Author: Jude Nelson Date: To: Enrico Weigelt, metux IT consult CC: dng@lists.dyne.org Subject: Re: [Dng] Device management [WAS: system scriptinng language.]
Hi Enrico,
I agree that vdev should represent as much of its state as possible through
its filesystem. This will include things like:
* the usual POSIX stuff for each device node (user, group, mode)
* OS-specific device parameters for each device node, as extended
attributes (e.g. which subsystem the device belongs to, the sequence number
of the netlink packet, etc.)
* the command used to generate a device node's path, as an extended
attribute (this is vdev-specific)
* the commands used to create and update each node, as extended attributes
(these are vdev-specific)
* the action(s) taken as a result of the node being created or updated, as
extended attributes (these are vdev-specific)

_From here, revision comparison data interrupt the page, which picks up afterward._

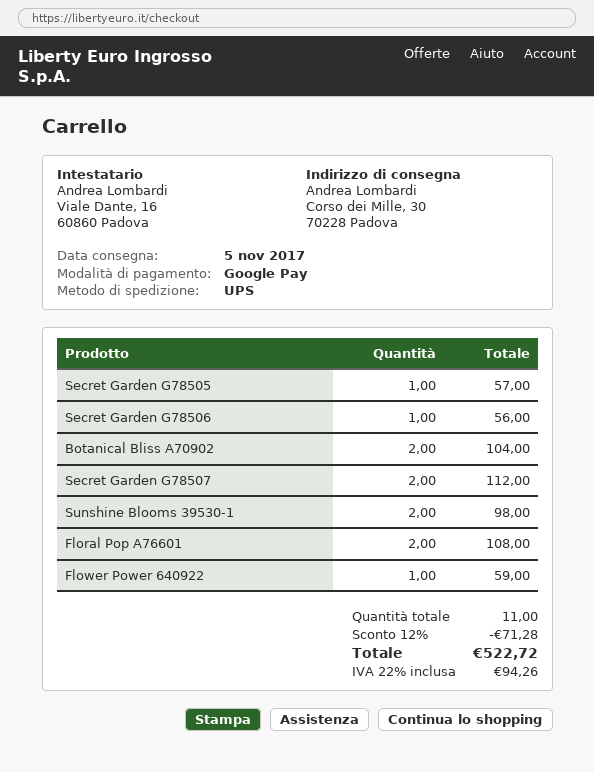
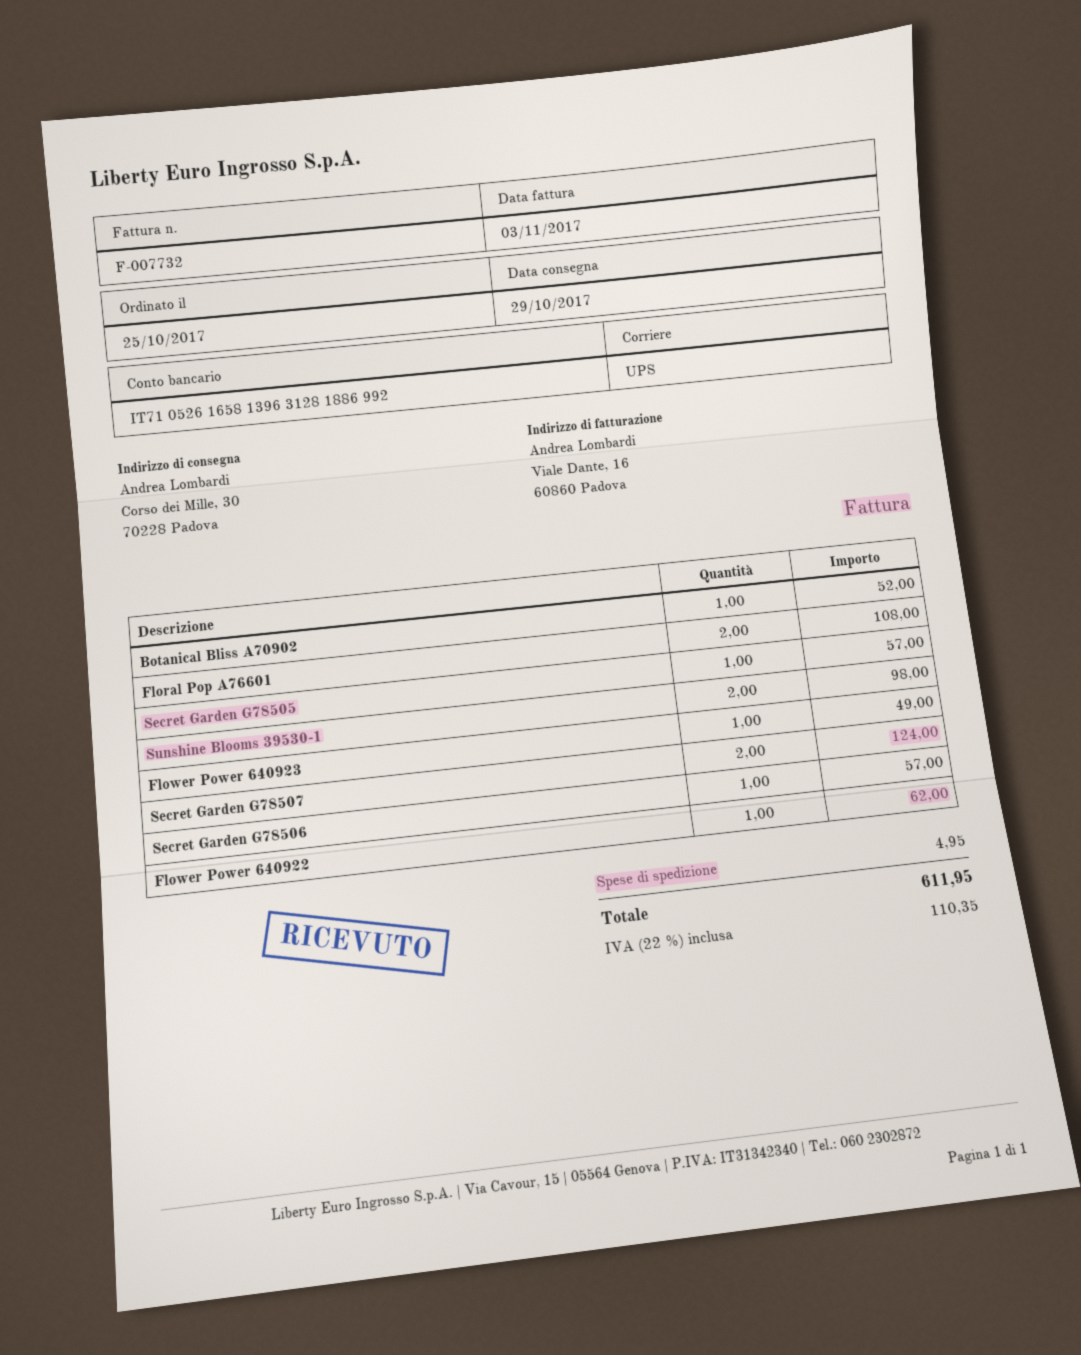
delivery date: 2017-11-05 -> 2017-10-29
Secret Garden G78506: 1 for 56.00 -> 1 for 57.00
Botanical Bliss A70902: 2 for 104.00 -> 1 for 52.00
Secret Garden G78507: 2 for 112.00 -> 2 for 124.00
Flower Power 640922: 1 for 59.00 -> 1 for 62.00
Flower Power 640923: none -> 1 for 49.00
discount: 12% = 71.28 -> none
shipping: none -> 4.95
tax: 22% = 94.26 -> 22% = 110.35
total: 522.72 -> 611.95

* maybe some usage statistics?
The reason for storing extra information as external config files (ACLs and
actions) is that sometimes vdev must know how to handle device events
*before* it can start processing requests from the OS (i.e. for correctly
setting ownership and mode bits, and for avoiding name collisions).
However, once the initial ACLs and actions are loaded, vdev should expose
them under, say, /dev/vdev/acls/ and /dev/vdev/actions/ as regular files.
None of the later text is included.